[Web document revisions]

◆ ◆ ◆ ◆ ◆

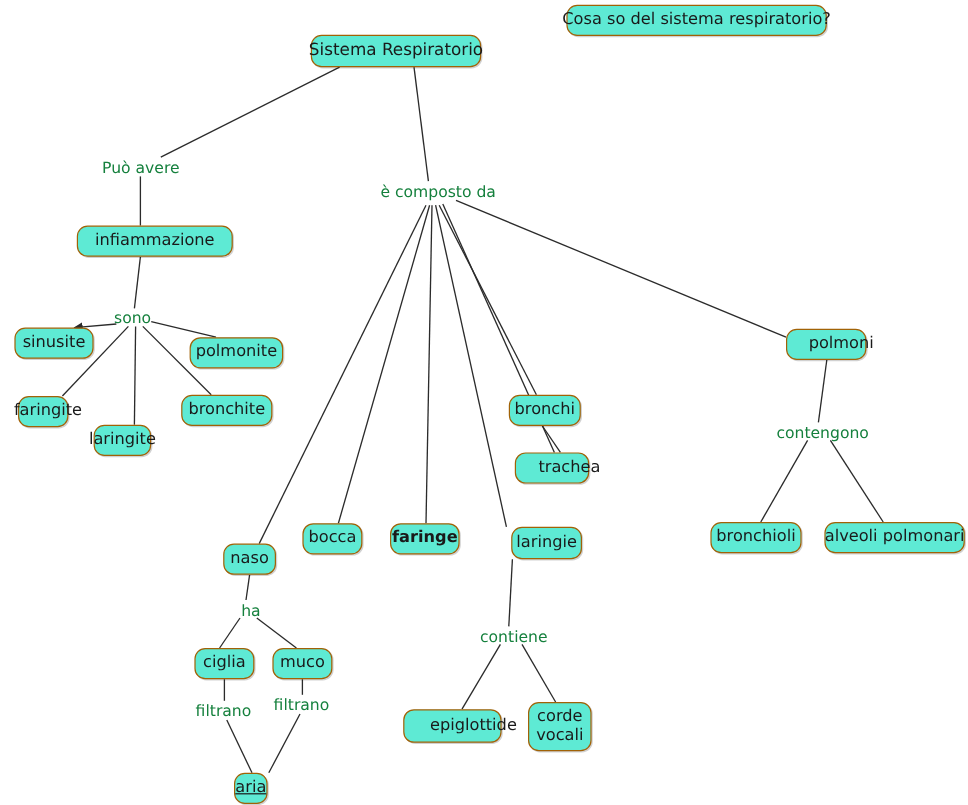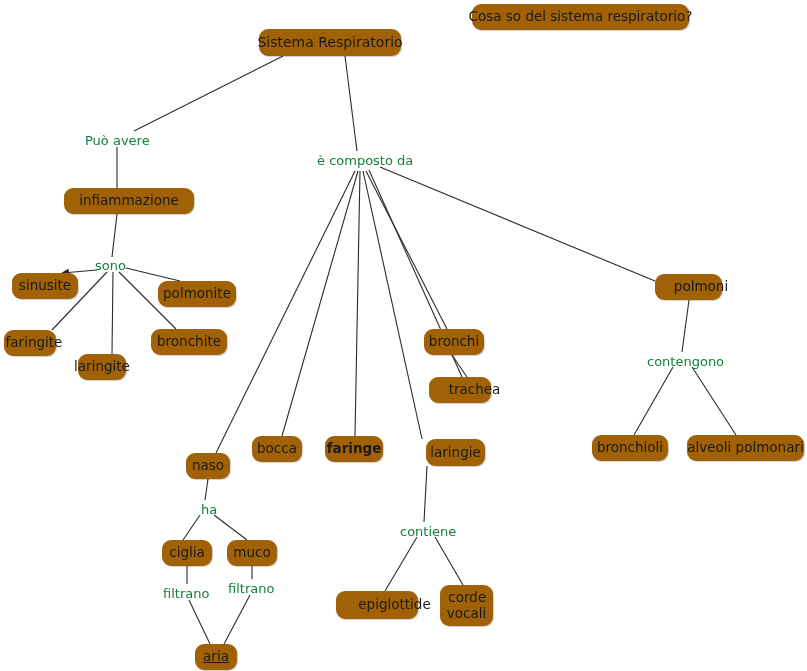--- a/index.html
+++ b/index.html
@@ -22,30 +22,30 @@
     position: absolute;
     left: 0;
     top: 0;
     width: 807px;
     height: 671px;
     pointer-events: none;
   }
   .node {
     position: absolute;
     box-sizing: border-box;
-    background: #a16207;
-    border: 3px solid #a16207;
+    background: #5eead4;
+    border: 1px solid #a16207;
     border-radius: 9px;
     color: #1a1a1a;
     font-size: 13.5px;
     line-height: 1.12;
     display: flex;
     align-items: center;
     justify-content: center;
-    text-align: right;
+    text-align: center;
     padding: 0 7px;
     white-space: pre;
     box-shadow: 1px 1px 0 rgba(0,0,0,0.18);
   }
   .node.root {
     font-size: 14px;
   }
   .node.question {
     font-size: 13.5px;
     border-radius: 9px;
@@ -106,32 +106,32 @@
 
   <div id="question-box-host">
     <div class="node question" id="question-box" style="left:472px; top:4px; width:217px; height:26px;">Cosa so del sistema respiratorio?</div>
   </div>
 
   <div id="node-layer">
       <div class="node root" style="left: 259px; top: 29px; width: 142px; height: 27px;">Sistema Respiratorio</div>
       <div class="node" style="left: 64px; top: 188px; width: 130px; height: 26px;">infiammazione</div>
       <div class="node" style="left: 12px; top: 273px; width: 66px; height: 26px;">sinusite</div>
       <div class="node" style="left: 158px; top: 281px; width: 78px; height: 26px;">polmonite</div>
-      <div class="node" style="left: 4px; top: 330px; width: 52px; height: 26px; padding-left: 15px;">faringite</div>
+      <div class="node" style="left: 15px; top: 330px; width: 42px; height: 26px; padding-left: 15px;">faringite</div>
       <div class="node" style="left: 151px; top: 329px; width: 76px; height: 26px;">bronchite</div>
       <div class="node" style="left: 78px; top: 354px; width: 48px; height: 26px;">laringite</div>
       <div class="node" style="left: 424px; top: 329px; width: 60px; height: 26px;">bronchi</div>
       <div class="node" style="left: 429px; top: 377px; width: 62px; height: 26px; padding-left: 36px;">trachea</div>
       <div class="node" style="left: 186px; top: 453px; width: 44px; height: 26px;">naso</div>
       <div class="node" style="left: 252px; top: 436px; width: 50px; height: 26px;">bocca</div>
       <div class="node" style="left: 325px; top: 436px; width: 58px; height: 26px; font-weight: bold;">faringe</div>
       <div class="node" style="left: 398px; top: 439px; width: 59px; height: 27px; margin-left: 28px;">laringie</div>
       <div class="node" style="left: 162px; top: 540px; width: 50px; height: 26px;">ciglia</div>
       <div class="node" style="left: 227px; top: 540px; width: 50px; height: 26px;">muco</div>
-      <div class="node" style="left: 195px; top: 644px; width: 42px; height: 26px; text-decoration: underline;">aria</div>
+      <div class="node" style="left: 195px; top: 644px; width: 28px; height: 26px; text-decoration: underline;">aria</div>
       <div class="node" style="left: 336px; top: 591px; width: 82px; height: 28px; padding-left: 42px;">epiglottide</div>
       <div class="node" style="left: 440px; top: 585px; width: 53px; height: 41px;">corde
 vocali</div>
       <div class="node" style="left: 655px; top: 274px; width: 67px; height: 26px; padding-left: 32px;">polmoni</div>
       <div class="node" style="left: 592px; top: 435px; width: 76px; height: 26px;">bronchioli</div>
       <div class="node" style="left: 687px; top: 435px; width: 117px; height: 26px;">alveoli polmonari</div>
     </div>
   <div id="label-layer">
       <div class="linklabel" style="left: 85px; top: 133px;">Può avere</div>
       <div class="linklabel" style="left: 317px; top: 153px;">è composto da</div>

◆ ◆ ◆ ◆ ◆

Would you retype exactly the lines above, from the line with "186px; top: 453px;" to the line with "325px; top: 436px;", with both end lines kept and nothing more?

__Response for this exercise__:
       <div class="node" style="left: 186px; top: 453px; width: 44px; height: 26px;">naso</div>
       <div class="node" style="left: 252px; top: 436px; width: 50px; height: 26px;">bocca</div>
       <div class="node" style="left: 325px; top: 436px; width: 58px; height: 26px; font-weight: bold;">faringe</div>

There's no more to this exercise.